--- Task directions ---
Determine how many lines in the records below contain "span", then state that number alone.

▼▼▼

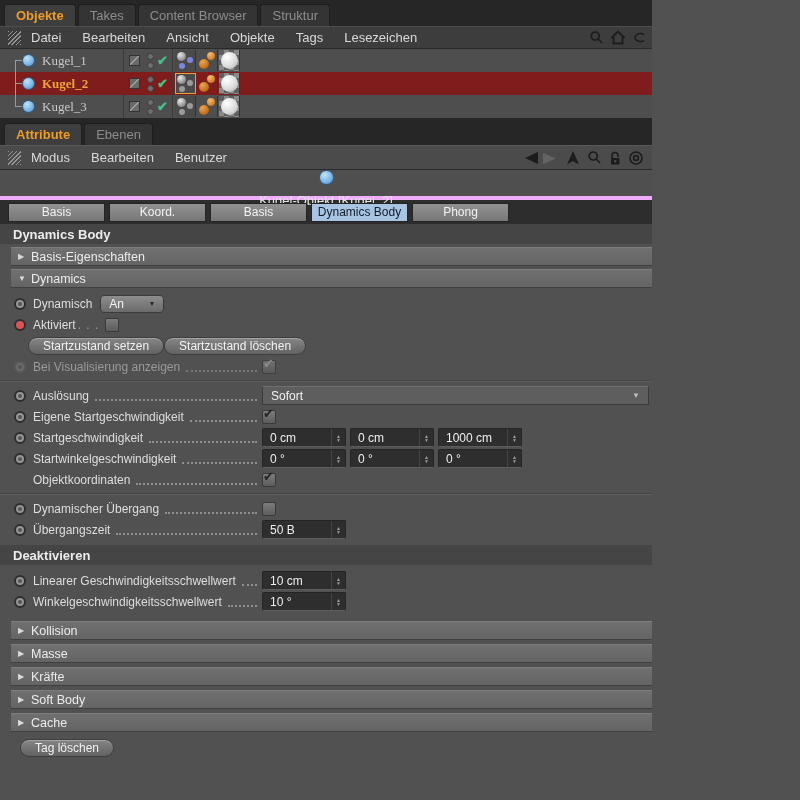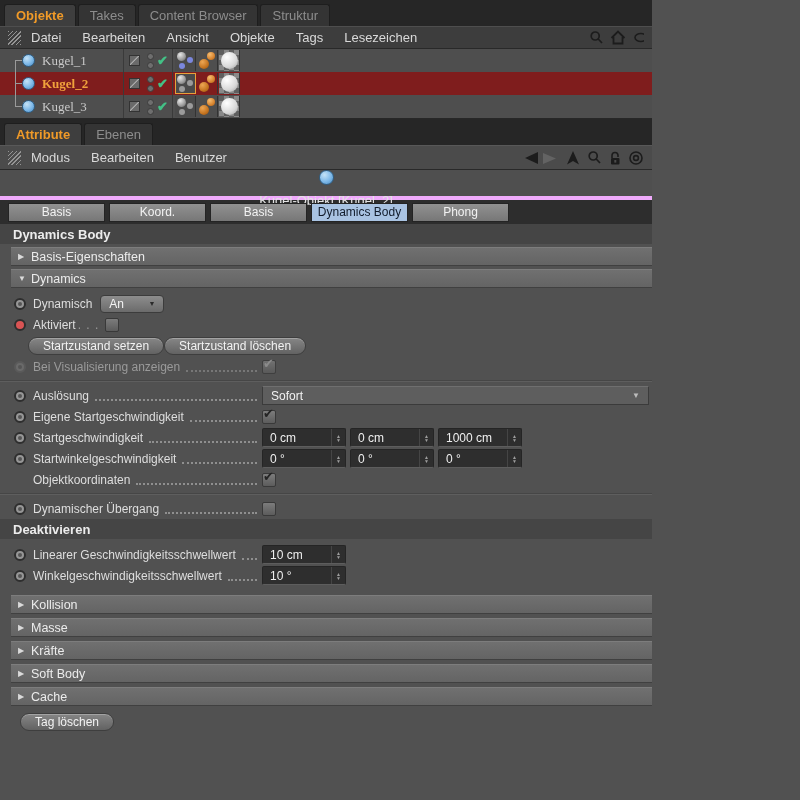--- a/index.html
+++ b/index.html
@@ -431,6 +431,20 @@
       <span class="cb"></span>
     </div>
 
+    <div class="row">
+      <div class="labelbox">
+        <span class="kf"></span>
+        <span class="lbl">Übergangszeit</span>
+        <span class="leader"></span>
+      </div>
+      <span class="nf">
+          <span>50 B</span>
+          <span class="spin">
+            <span>▲</span>
+            <span>▼</span>
+          </span>
+        </span>
+    </div>
   </div>
 
   <div class="pagehead" style="">Deaktivieren</div>

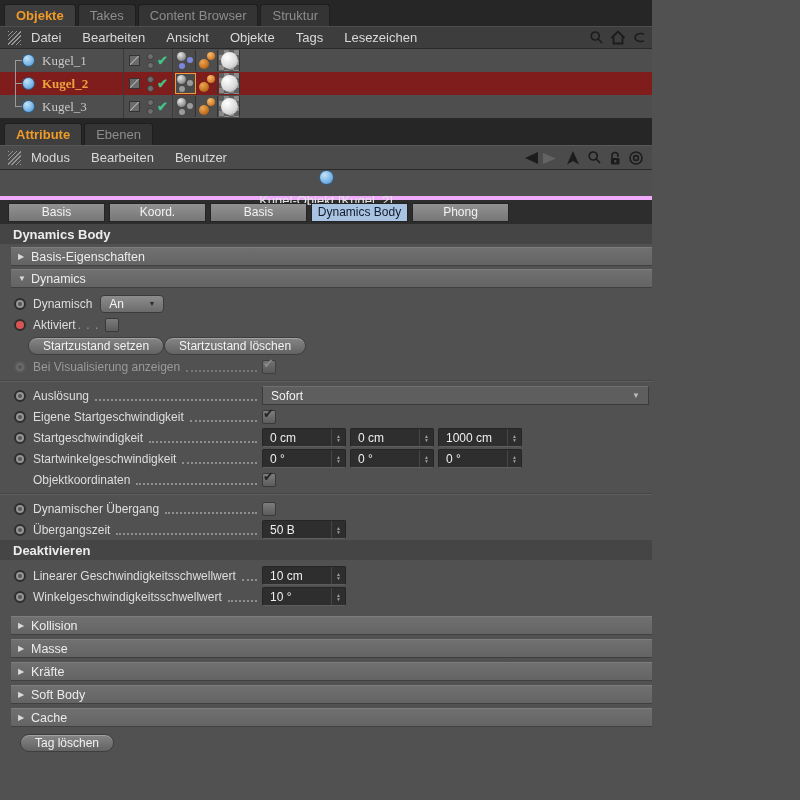--- a/index.html
+++ b/index.html
@@ -447,7 +447,7 @@
     </div>
   </div>
 
-  <div class="pagehead" style="">Deaktivieren</div>
+  <div class="pagehead" style="margin-top:5px">Deaktivieren</div>
 
   <div class="rows">
     <div class="row">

▲▲▲

--- Solution to this problem ---
11